Все объяснилось через два дня. Неизвестным, который так опрометчиво вступил в игру, был Джимми! Оказалось, он сделал это из ревности - хорош букмекер! У Пульхера даже дух захватило.
- Ты на нее поставил только потому, что этот мальчишка ее расхваливал!
Джимми поднял голову. Он сидел за столом в своей "конторе" в ожидании клиентов, столь редких в такую пору.
- Это теперь не его лошадь, - сказал он угрюмо. - Я не хочу, чтобы он снял все сливки.
- Сколько же ты поставил? - спросил Пульхер.
- Пять ставок сто против тридцати и пятнадцать ставок двадцать против одного.

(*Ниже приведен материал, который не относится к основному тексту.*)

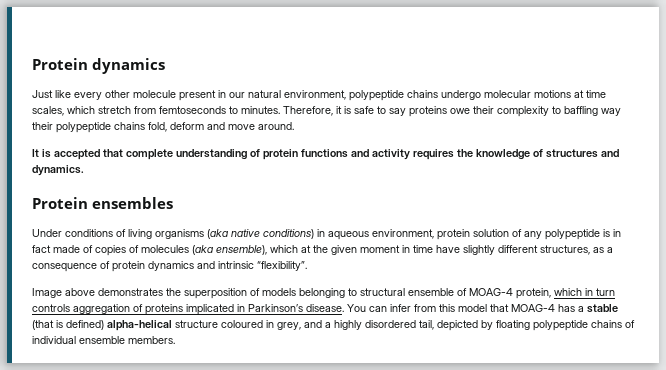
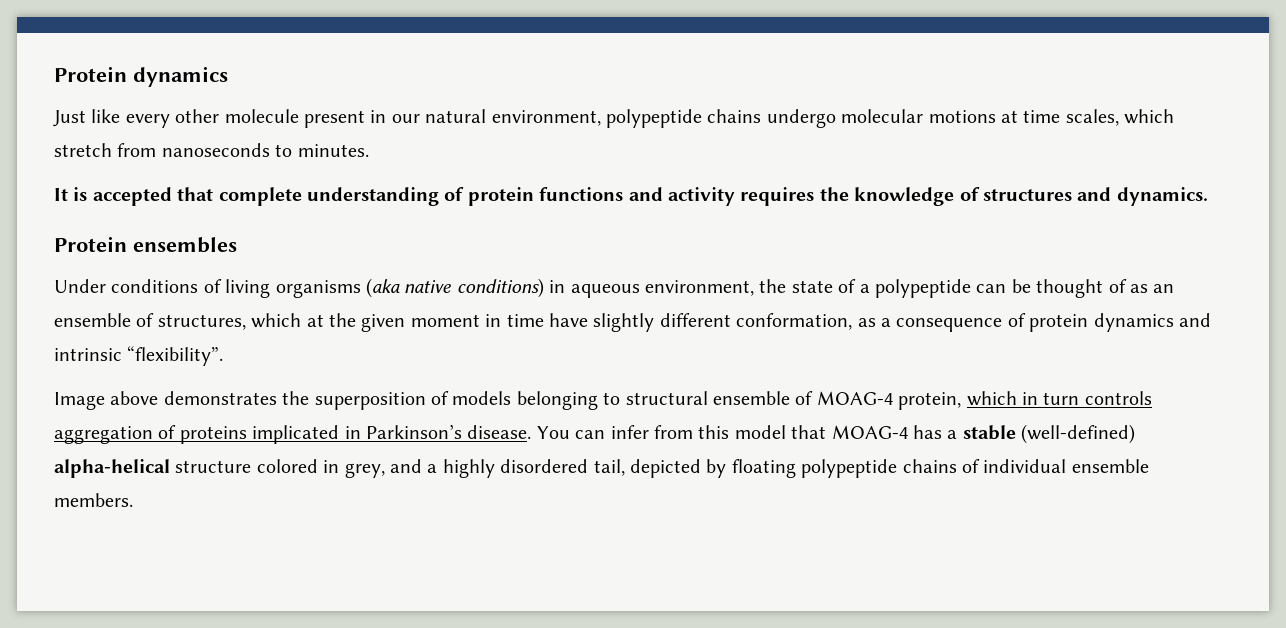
- Just like every other molecule present in our natural environment, polypeptide chains undergo molecular motions at time scales, which stretch from femtoseconds to minutes. Therefore, it is safe to say proteins owe their complexity to baffling way their polypeptide chains fold, deform and move around.
+ Just like every other molecule present in our natural environment, polypeptide chains undergo molecular motions at time scales, which stretch from nanoseconds to minutes.
- Under conditions of living organisms (aka native conditions) in aqueous environment, protein solution of any polypeptide is in fact made of copies of molecules (aka ensemble), which at the given moment in time have slightly different structures, as a consequence of protein dynamics and intrinsic “flexibility”.
+ Under conditions of living organisms (aka native conditions) in aqueous environment, the state of a polypeptide can be thought of as an ensemble of structures, which at the given moment in time have slightly different conformation, as a consequence of protein dynamics and intrinsic “flexibility”.
- You can infer from this model that MOAG-4 has a stable (that is defined) alpha-helical structure coloured in grey, and a highly disordered tail, depicted by floating polypeptide chains of individual ensemble members.
+ You can infer from this model that MOAG-4 has a stable (well-defined) alpha-helical structure colored in grey, and a highly disordered tail, depicted by floating polypeptide chains of individual ensemble members.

- Смотрите, что он натворил: все дело испортил. А те пятьдесят фунтов, что остались, ты мне отдашь?
Джимми кивнул.
- Ну, если так, сотня фунтов еще наберется, - проворчал Пульхер, несколько смягчившись. Он встал, большой, грузный, и стоял неподвижно, раздумывая. - Теперь уже нечего выжидать, - сказал он. - Я сегодня же размещу все оставшиеся деньги. Если мне в среднем удастся сыграть в десяти к одному, у нас будет шесть тысяч триста фунтов в игре. Говорят, Дженниг выставил свою Бриллиантовую Запонку. А уж он-то знает все возможности Каллиопы, черт его побери! Надо глядеть в оба.

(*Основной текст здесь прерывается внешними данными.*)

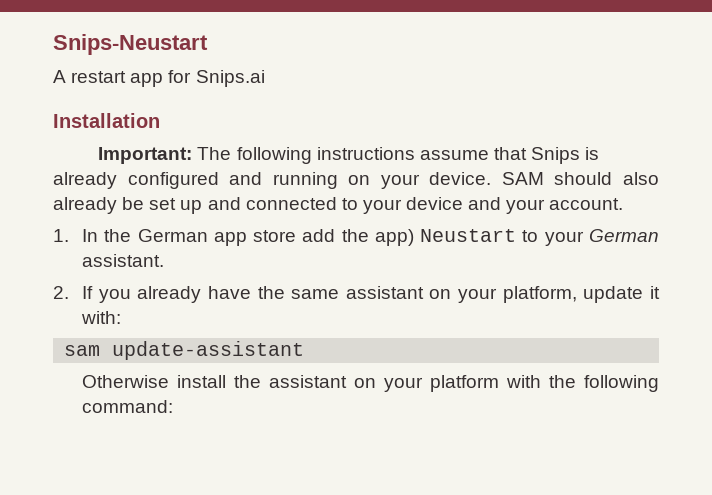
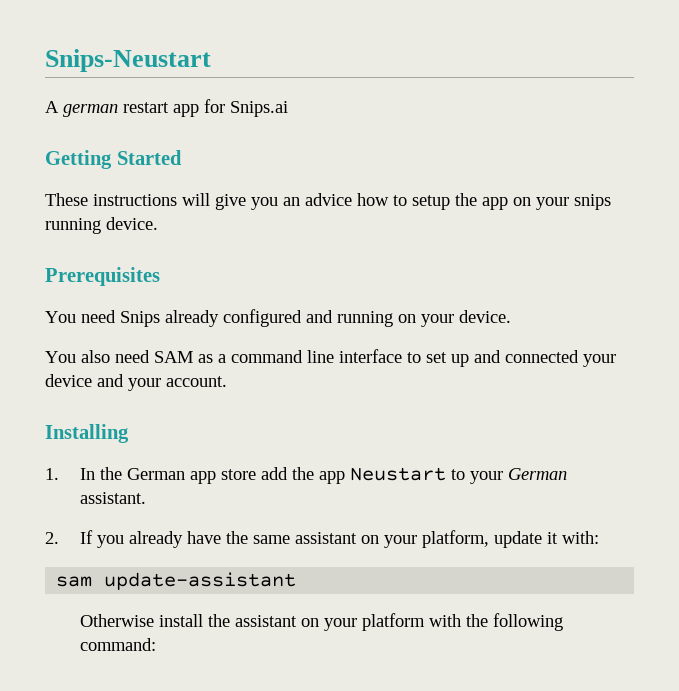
- A restart app for Snips.ai
+ A german restart app for Snips.ai
- Installation
- Important: The following instructions assume that Snips is already configured and running on your device. SAM should also already be set up and connected to your device and your account.
+ Getting Started
+ These instructions will give you an advice how to setup the app on your snips running device.
+ Prerequisites
+ You need Snips already configured and running on your device.
+ You also need SAM as a command line interface to set up and connected your device and your account.
+ Installing
- 1. In the German app store add the app) Neustart to your German assistant.
+ 1. In the German app store add the app Neustart to your German assistant.

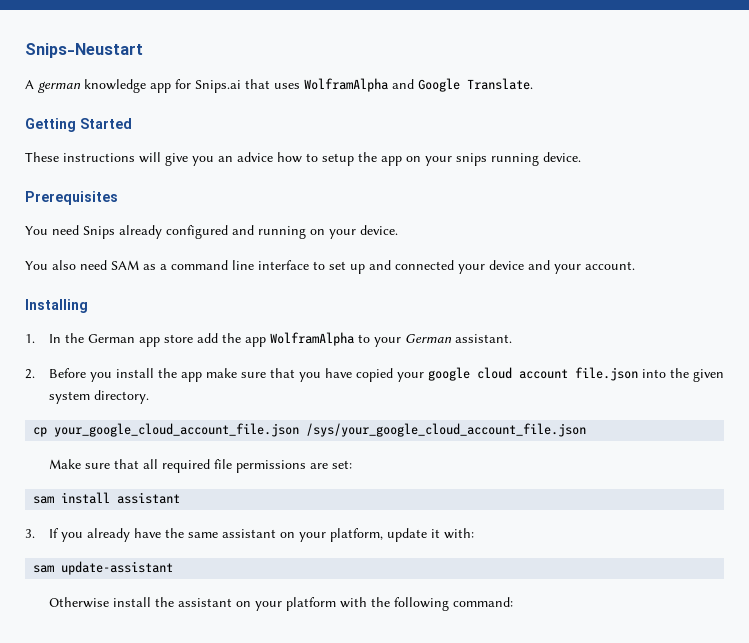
- A german restart app for Snips.ai
+ A german knowledge app for Snips.ai that uses WolframAlpha and Google Translate.
- 1. In the German app store add the app Neustart to your German assistant.
+ 1. In the German app store add the app WolframAlpha to your German assistant.
- 2. If you already have the same assistant on your platform, update it with:
+ 2. Before you install the app make sure that you have copied your google cloud account file.json into the given system directory.
+ cp your_google_cloud_account_file.json /sys/your_google_cloud_account_file.json
+ Make sure that all required file permissions are set:
+ sam install assistant
+ 3. If you already have the same assistant on your platform, update it with:

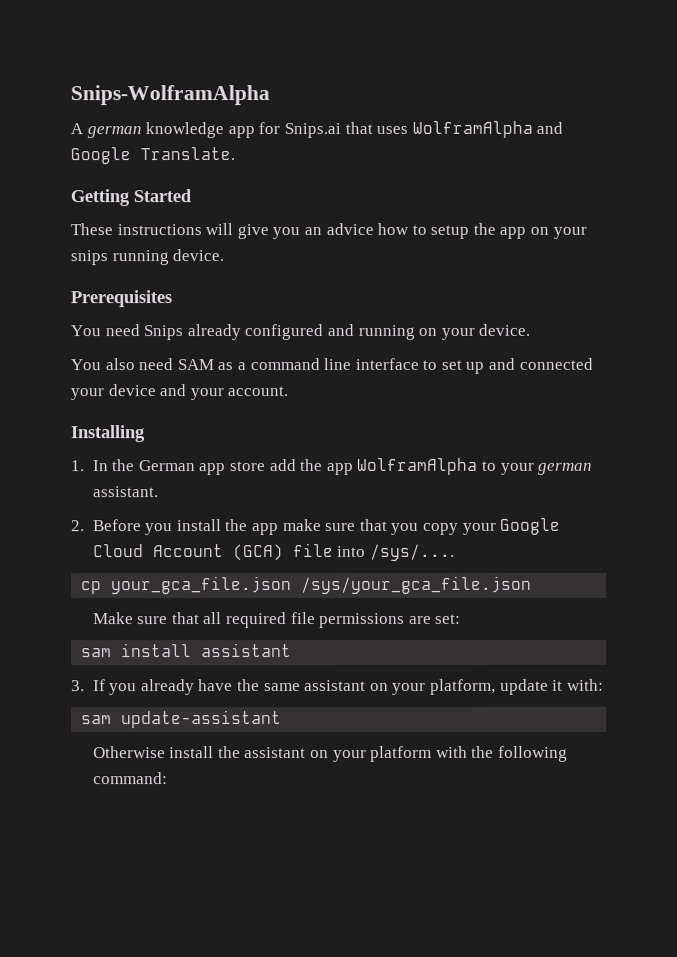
- Snips-Neustart
+ Snips-WolframAlpha
- 1. In the German app store add the app WolframAlpha to your German assistant.
+ 1. In the German app store add the app WolframAlpha to your german assistant.
- 2. Before you install the app make sure that you have copied your google cloud account file.json into the given system directory.
+ 2. Before you install the app make sure that you copy your Google Cloud Account (GCA) file into /sys/....
- cp your_google_cloud_account_file.json /sys/your_google_cloud_account_file.json
+ cp your_gca_file.json /sys/your_gca_file.json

И, действительно, им надо было глядеть в оба. На Бриллиантовую Запонку, четырехлетку с наездником, весившим восемь стоунов два фунта, теперь ставили так, будто Кембриджшайрские скачки уже заканчивались. Сначала пятнадцать против одного, потом семь против одного, потом пять против одного, и вот Бриллиантовая Запонка стала фаворитом. Пульхер намотал это себе на ус. Дженниг отлично знает Каллиопу! А это означает, что она... что первой ей не прийти! Хитрый Пульхер не стал напрасно тратить время на пустые сожаления. Ему было ясно, что нужно поднять котировку на Каллиопу, а потом переуступить свои ставки. Пришло время использовать Сачка.